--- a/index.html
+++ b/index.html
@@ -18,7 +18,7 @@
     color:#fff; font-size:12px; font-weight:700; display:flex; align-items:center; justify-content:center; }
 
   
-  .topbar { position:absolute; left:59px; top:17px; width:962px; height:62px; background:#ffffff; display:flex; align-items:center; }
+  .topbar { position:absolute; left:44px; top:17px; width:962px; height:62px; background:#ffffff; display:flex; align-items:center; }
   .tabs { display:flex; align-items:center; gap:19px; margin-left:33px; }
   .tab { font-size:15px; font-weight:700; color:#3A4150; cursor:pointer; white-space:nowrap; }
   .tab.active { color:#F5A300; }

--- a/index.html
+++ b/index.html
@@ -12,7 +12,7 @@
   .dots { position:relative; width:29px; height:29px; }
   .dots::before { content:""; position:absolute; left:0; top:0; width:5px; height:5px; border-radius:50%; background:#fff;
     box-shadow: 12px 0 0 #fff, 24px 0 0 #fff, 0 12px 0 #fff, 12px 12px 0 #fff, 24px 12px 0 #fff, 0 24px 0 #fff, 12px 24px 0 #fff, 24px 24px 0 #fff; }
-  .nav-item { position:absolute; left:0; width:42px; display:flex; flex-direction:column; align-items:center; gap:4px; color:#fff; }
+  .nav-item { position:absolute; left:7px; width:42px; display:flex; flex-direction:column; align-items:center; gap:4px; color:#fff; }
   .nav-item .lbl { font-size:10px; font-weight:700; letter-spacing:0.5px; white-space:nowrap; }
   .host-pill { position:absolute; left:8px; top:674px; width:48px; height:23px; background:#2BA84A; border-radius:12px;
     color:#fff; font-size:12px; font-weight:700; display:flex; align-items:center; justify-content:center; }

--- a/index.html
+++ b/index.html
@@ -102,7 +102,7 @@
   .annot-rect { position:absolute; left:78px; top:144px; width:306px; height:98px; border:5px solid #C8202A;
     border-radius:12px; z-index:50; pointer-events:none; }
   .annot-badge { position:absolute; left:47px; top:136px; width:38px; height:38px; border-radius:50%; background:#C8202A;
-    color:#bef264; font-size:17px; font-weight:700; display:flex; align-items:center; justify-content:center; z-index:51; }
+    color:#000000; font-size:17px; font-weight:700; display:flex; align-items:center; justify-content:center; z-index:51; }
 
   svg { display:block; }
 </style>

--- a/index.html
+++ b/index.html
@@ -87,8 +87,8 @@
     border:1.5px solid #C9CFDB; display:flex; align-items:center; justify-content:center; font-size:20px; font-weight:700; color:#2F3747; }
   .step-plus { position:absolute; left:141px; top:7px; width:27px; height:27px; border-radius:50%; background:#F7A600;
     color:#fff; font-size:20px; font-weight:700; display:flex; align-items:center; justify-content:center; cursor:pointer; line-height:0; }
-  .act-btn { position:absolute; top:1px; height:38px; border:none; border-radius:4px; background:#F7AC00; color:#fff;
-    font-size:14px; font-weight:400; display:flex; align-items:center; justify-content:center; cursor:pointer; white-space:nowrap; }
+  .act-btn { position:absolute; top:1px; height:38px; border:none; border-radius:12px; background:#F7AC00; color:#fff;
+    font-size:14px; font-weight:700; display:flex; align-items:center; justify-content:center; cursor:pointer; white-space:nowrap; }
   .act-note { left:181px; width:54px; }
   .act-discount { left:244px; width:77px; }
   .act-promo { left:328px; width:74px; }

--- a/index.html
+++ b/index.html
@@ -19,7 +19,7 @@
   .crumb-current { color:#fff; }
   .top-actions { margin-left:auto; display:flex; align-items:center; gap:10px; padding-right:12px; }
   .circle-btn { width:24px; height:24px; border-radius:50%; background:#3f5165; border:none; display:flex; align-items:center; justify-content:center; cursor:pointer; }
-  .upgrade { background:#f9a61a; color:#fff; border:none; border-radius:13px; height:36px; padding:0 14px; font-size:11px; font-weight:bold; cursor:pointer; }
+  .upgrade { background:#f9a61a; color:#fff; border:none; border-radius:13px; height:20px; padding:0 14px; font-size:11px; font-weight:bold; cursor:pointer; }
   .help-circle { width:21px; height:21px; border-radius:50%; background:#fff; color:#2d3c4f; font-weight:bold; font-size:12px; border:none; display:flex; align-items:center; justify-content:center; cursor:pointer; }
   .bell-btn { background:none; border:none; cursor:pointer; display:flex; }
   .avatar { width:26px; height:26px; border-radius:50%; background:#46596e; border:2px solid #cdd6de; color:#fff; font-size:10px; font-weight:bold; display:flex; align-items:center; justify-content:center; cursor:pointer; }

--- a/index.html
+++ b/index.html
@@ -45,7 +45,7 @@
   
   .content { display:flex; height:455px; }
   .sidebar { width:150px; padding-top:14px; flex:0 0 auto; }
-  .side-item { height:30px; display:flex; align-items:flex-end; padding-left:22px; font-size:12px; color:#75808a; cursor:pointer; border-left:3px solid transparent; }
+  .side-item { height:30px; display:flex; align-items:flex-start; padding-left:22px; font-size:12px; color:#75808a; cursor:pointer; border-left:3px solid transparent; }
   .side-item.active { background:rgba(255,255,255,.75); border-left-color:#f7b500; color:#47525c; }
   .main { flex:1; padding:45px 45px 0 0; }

· · ·

## DIRECTIONS FOR THIS TASK
Retype the entries precisely as they stand.

## RESPONSE
--- a/index.html
+++ b/index.html
@@ -18,7 +18,7 @@
     color:#fff; font-size:12px; font-weight:700; display:flex; align-items:center; justify-content:center; }
 
   
-  .topbar { position:absolute; left:59px; top:17px; width:962px; height:62px; background:#ffffff; display:flex; align-items:center; }
+  .topbar { position:absolute; left:44px; top:17px; width:962px; height:62px; background:#ffffff; display:flex; align-items:center; }
   .tabs { display:flex; align-items:center; gap:19px; margin-left:33px; }
   .tab { font-size:15px; font-weight:700; color:#3A4150; cursor:pointer; white-space:nowrap; }
   .tab.active { color:#F5A300; }

--- a/index.html
+++ b/index.html
@@ -12,7 +12,7 @@
   .dots { position:relative; width:29px; height:29px; }
   .dots::before { content:""; position:absolute; left:0; top:0; width:5px; height:5px; border-radius:50%; background:#fff;
     box-shadow: 12px 0 0 #fff, 24px 0 0 #fff, 0 12px 0 #fff, 12px 12px 0 #fff, 24px 12px 0 #fff, 0 24px 0 #fff, 12px 24px 0 #fff, 24px 24px 0 #fff; }
-  .nav-item { position:absolute; left:0; width:42px; display:flex; flex-direction:column; align-items:center; gap:4px; color:#fff; }
+  .nav-item { position:absolute; left:7px; width:42px; display:flex; flex-direction:column; align-items:center; gap:4px; color:#fff; }
   .nav-item .lbl { font-size:10px; font-weight:700; letter-spacing:0.5px; white-space:nowrap; }
   .host-pill { position:absolute; left:8px; top:674px; width:48px; height:23px; background:#2BA84A; border-radius:12px;
     color:#fff; font-size:12px; font-weight:700; display:flex; align-items:center; justify-content:center; }

--- a/index.html
+++ b/index.html
@@ -102,7 +102,7 @@
   .annot-rect { position:absolute; left:78px; top:144px; width:306px; height:98px; border:5px solid #C8202A;
     border-radius:12px; z-index:50; pointer-events:none; }
   .annot-badge { position:absolute; left:47px; top:136px; width:38px; height:38px; border-radius:50%; background:#C8202A;
-    color:#bef264; font-size:17px; font-weight:700; display:flex; align-items:center; justify-content:center; z-index:51; }
+    color:#000000; font-size:17px; font-weight:700; display:flex; align-items:center; justify-content:center; z-index:51; }
 
   svg { display:block; }
 </style>

--- a/index.html
+++ b/index.html
@@ -87,8 +87,8 @@
     border:1.5px solid #C9CFDB; display:flex; align-items:center; justify-content:center; font-size:20px; font-weight:700; color:#2F3747; }
   .step-plus { position:absolute; left:141px; top:7px; width:27px; height:27px; border-radius:50%; background:#F7A600;
     color:#fff; font-size:20px; font-weight:700; display:flex; align-items:center; justify-content:center; cursor:pointer; line-height:0; }
-  .act-btn { position:absolute; top:1px; height:38px; border:none; border-radius:4px; background:#F7AC00; color:#fff;
-    font-size:14px; font-weight:400; display:flex; align-items:center; justify-content:center; cursor:pointer; white-space:nowrap; }
+  .act-btn { position:absolute; top:1px; height:38px; border:none; border-radius:12px; background:#F7AC00; color:#fff;
+    font-size:14px; font-weight:700; display:flex; align-items:center; justify-content:center; cursor:pointer; white-space:nowrap; }
   .act-note { left:181px; width:54px; }
   .act-discount { left:244px; width:77px; }
   .act-promo { left:328px; width:74px; }

--- a/index.html
+++ b/index.html
@@ -19,7 +19,7 @@
   .crumb-current { color:#fff; }
   .top-actions { margin-left:auto; display:flex; align-items:center; gap:10px; padding-right:12px; }
   .circle-btn { width:24px; height:24px; border-radius:50%; background:#3f5165; border:none; display:flex; align-items:center; justify-content:center; cursor:pointer; }
-  .upgrade { background:#f9a61a; color:#fff; border:none; border-radius:13px; height:36px; padding:0 14px; font-size:11px; font-weight:bold; cursor:pointer; }
+  .upgrade { background:#f9a61a; color:#fff; border:none; border-radius:13px; height:20px; padding:0 14px; font-size:11px; font-weight:bold; cursor:pointer; }
   .help-circle { width:21px; height:21px; border-radius:50%; background:#fff; color:#2d3c4f; font-weight:bold; font-size:12px; border:none; display:flex; align-items:center; justify-content:center; cursor:pointer; }
   .bell-btn { background:none; border:none; cursor:pointer; display:flex; }
   .avatar { width:26px; height:26px; border-radius:50%; background:#46596e; border:2px solid #cdd6de; color:#fff; font-size:10px; font-weight:bold; display:flex; align-items:center; justify-content:center; cursor:pointer; }

--- a/index.html
+++ b/index.html
@@ -45,7 +45,7 @@
   
   .content { display:flex; height:455px; }
   .sidebar { width:150px; padding-top:14px; flex:0 0 auto; }
-  .side-item { height:30px; display:flex; align-items:flex-end; padding-left:22px; font-size:12px; color:#75808a; cursor:pointer; border-left:3px solid transparent; }
+  .side-item { height:30px; display:flex; align-items:flex-start; padding-left:22px; font-size:12px; color:#75808a; cursor:pointer; border-left:3px solid transparent; }
   .side-item.active { background:rgba(255,255,255,.75); border-left-color:#f7b500; color:#47525c; }
   .main { flex:1; padding:45px 45px 0 0; }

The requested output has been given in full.